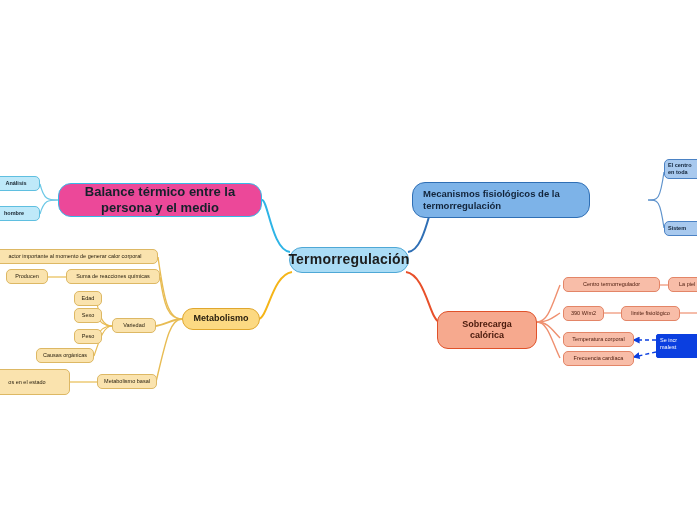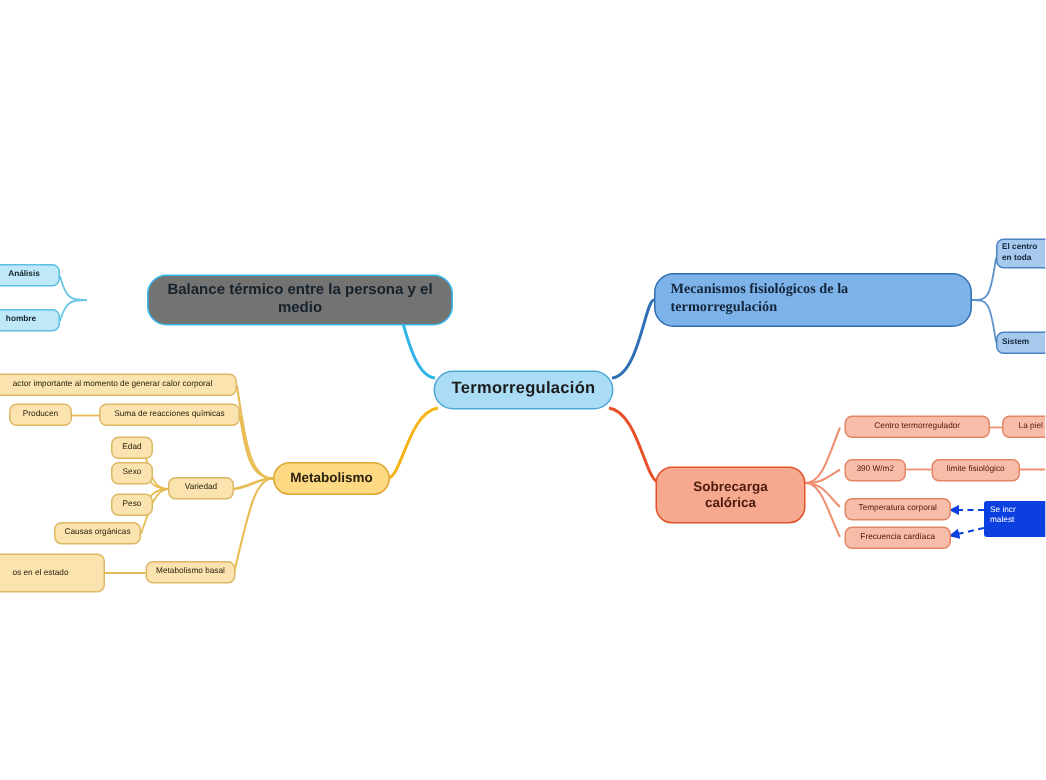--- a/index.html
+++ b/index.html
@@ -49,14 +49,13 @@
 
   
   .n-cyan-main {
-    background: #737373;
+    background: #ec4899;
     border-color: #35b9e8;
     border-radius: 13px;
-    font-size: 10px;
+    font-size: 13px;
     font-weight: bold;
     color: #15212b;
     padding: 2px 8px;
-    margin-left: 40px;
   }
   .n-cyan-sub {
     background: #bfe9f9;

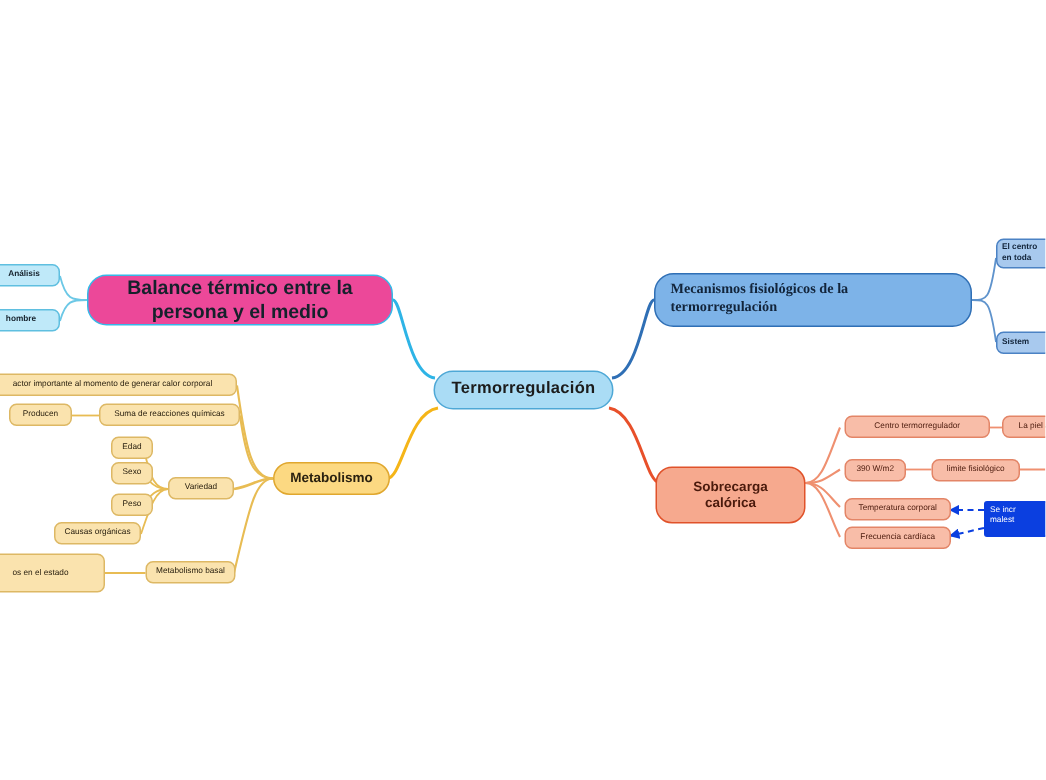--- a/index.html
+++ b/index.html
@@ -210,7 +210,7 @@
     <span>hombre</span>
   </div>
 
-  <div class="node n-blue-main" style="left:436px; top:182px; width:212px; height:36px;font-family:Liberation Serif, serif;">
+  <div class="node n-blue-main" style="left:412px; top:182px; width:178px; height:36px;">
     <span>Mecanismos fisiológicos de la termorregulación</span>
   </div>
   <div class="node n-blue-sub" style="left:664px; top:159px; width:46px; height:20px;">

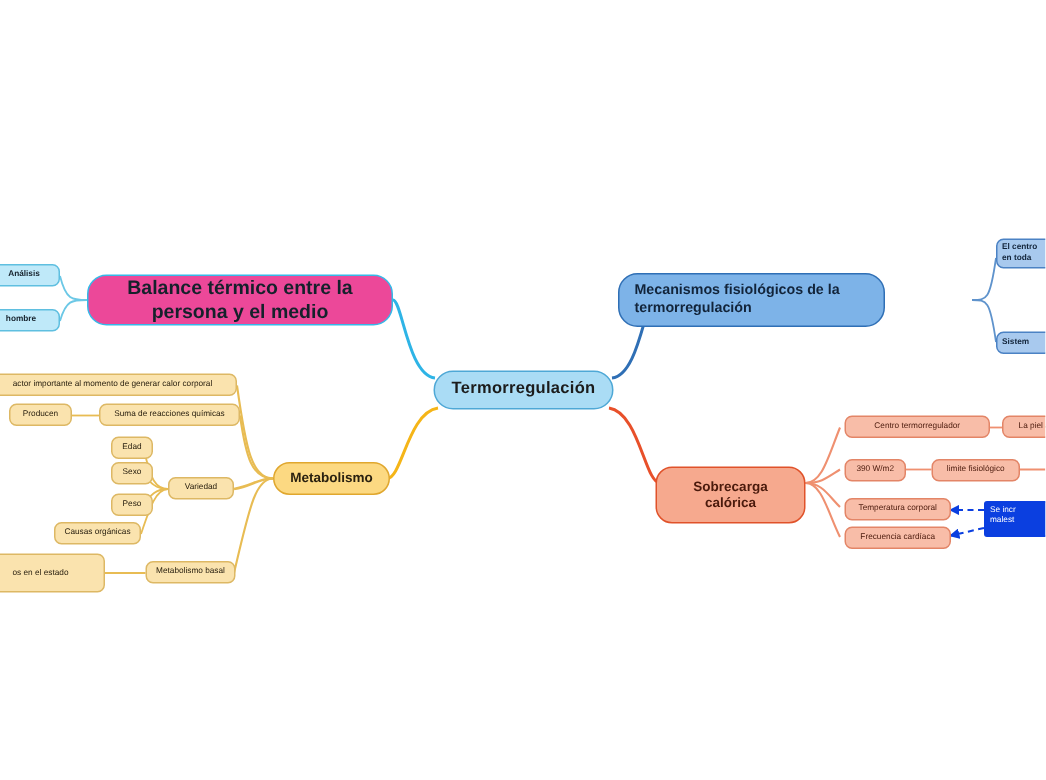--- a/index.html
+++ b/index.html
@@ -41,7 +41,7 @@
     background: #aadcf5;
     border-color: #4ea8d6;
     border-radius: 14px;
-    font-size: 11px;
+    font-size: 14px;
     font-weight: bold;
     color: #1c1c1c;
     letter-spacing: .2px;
────────
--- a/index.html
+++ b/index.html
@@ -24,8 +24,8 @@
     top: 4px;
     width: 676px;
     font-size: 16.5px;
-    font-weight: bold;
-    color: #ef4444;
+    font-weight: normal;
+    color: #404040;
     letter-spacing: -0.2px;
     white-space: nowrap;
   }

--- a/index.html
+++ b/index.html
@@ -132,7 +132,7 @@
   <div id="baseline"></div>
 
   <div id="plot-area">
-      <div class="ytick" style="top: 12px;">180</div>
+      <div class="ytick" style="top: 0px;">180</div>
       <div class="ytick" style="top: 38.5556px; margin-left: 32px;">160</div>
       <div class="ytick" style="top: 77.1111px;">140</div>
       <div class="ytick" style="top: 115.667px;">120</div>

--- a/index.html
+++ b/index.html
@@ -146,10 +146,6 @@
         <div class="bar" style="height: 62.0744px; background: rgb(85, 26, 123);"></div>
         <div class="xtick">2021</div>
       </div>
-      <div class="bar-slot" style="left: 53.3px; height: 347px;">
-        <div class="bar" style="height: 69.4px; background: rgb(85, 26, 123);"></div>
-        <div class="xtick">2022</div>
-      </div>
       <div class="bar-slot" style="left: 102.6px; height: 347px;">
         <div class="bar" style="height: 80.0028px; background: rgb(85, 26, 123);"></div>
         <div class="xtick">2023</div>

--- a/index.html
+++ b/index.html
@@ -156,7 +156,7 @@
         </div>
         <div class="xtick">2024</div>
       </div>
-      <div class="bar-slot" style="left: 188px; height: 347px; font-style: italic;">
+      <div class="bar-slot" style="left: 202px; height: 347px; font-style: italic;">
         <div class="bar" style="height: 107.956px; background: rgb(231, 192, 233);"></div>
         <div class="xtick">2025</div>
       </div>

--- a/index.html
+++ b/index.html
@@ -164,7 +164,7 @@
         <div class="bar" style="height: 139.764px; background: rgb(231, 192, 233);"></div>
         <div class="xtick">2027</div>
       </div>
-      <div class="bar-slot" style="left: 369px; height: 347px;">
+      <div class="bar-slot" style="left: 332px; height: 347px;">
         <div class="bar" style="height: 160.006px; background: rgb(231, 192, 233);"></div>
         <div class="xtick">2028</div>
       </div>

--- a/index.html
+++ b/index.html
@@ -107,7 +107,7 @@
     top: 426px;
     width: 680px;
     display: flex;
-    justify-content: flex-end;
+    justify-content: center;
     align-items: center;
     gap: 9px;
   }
────────
TASK: Retype, in the same exact form, the lines of the material above from the line holding "background: #aadcf5;" through the line holding "letter-spacing: .2px;".

YOUR SOLUTION:
     background: #aadcf5;
     border-color: #4ea8d6;
     border-radius: 14px;
-    font-size: 11px;
+    font-size: 14px;
     font-weight: bold;
     color: #1c1c1c;
     letter-spacing: .2px;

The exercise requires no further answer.